• About this task:
If an entry below contains an image, drop the image and retype the rest exactly.

─── Records to use ───

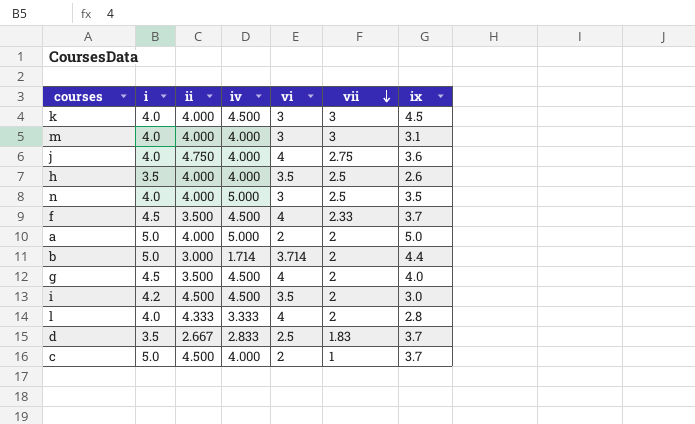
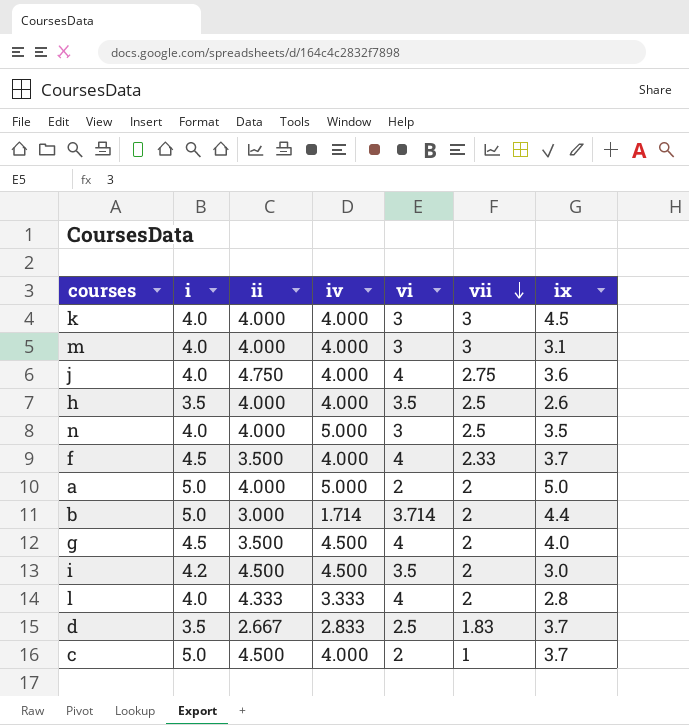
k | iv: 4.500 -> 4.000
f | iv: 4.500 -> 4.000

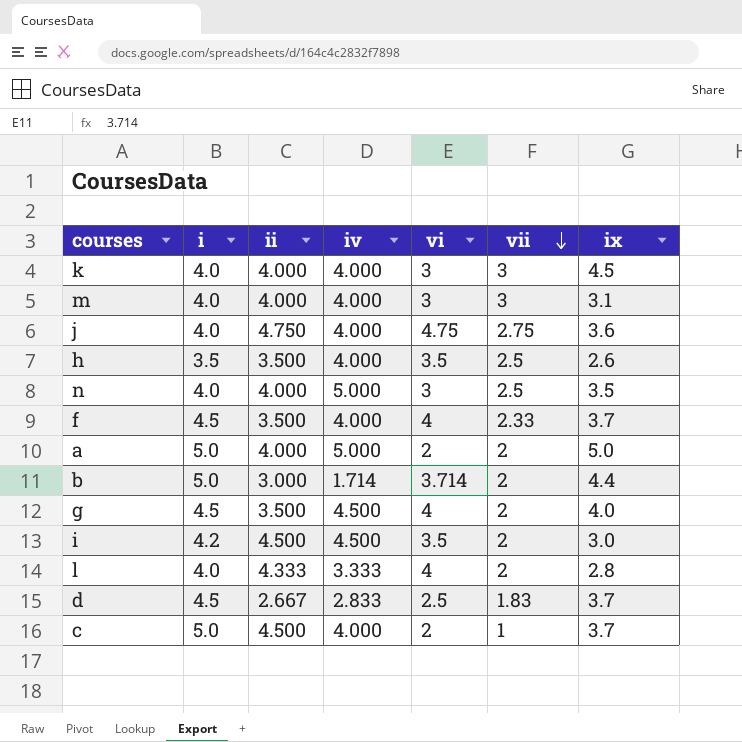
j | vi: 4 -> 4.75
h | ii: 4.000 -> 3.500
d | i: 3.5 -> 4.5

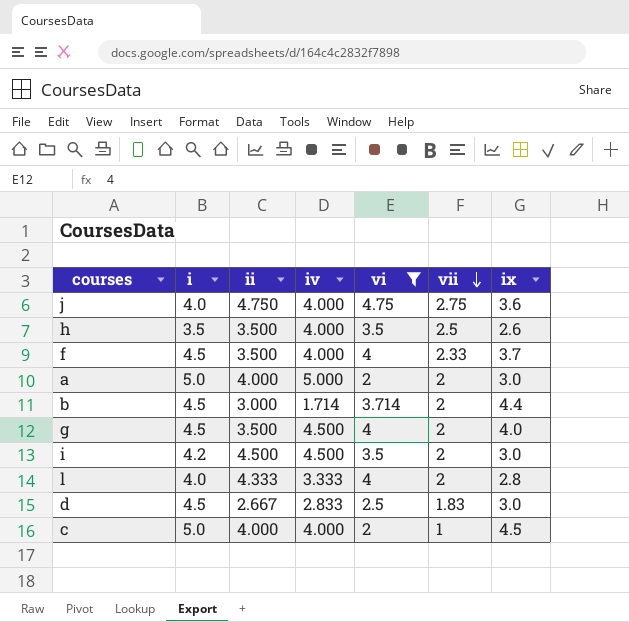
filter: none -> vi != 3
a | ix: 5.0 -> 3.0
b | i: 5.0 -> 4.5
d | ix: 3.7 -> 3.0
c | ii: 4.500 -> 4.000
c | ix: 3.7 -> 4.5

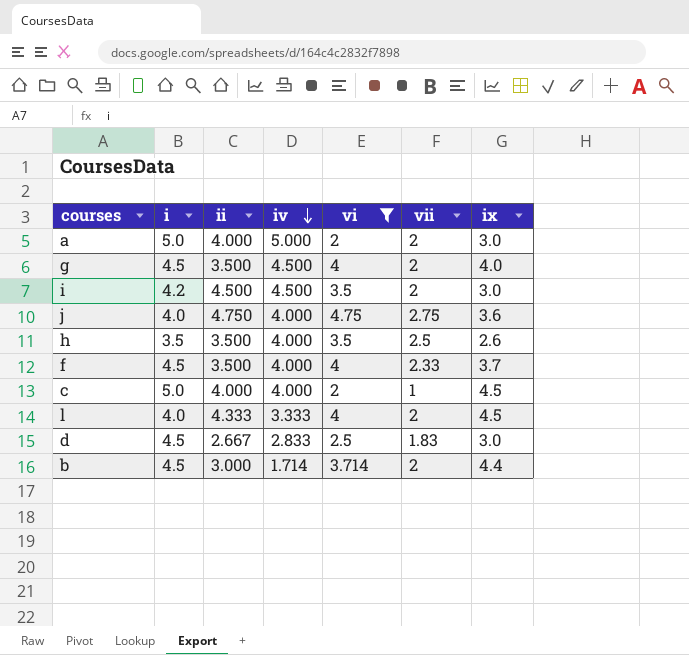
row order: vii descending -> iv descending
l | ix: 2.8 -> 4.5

───

• Problem solution:
k | iv: 4.500 -> 4.000
f | iv: 4.500 -> 4.000

j | vi: 4 -> 4.75
h | ii: 4.000 -> 3.500
d | i: 3.5 -> 4.5

filter: none -> vi != 3
a | ix: 5.0 -> 3.0
b | i: 5.0 -> 4.5
d | ix: 3.7 -> 3.0
c | ii: 4.500 -> 4.000
c | ix: 3.7 -> 4.5

row order: vii descending -> iv descending
l | ix: 2.8 -> 4.5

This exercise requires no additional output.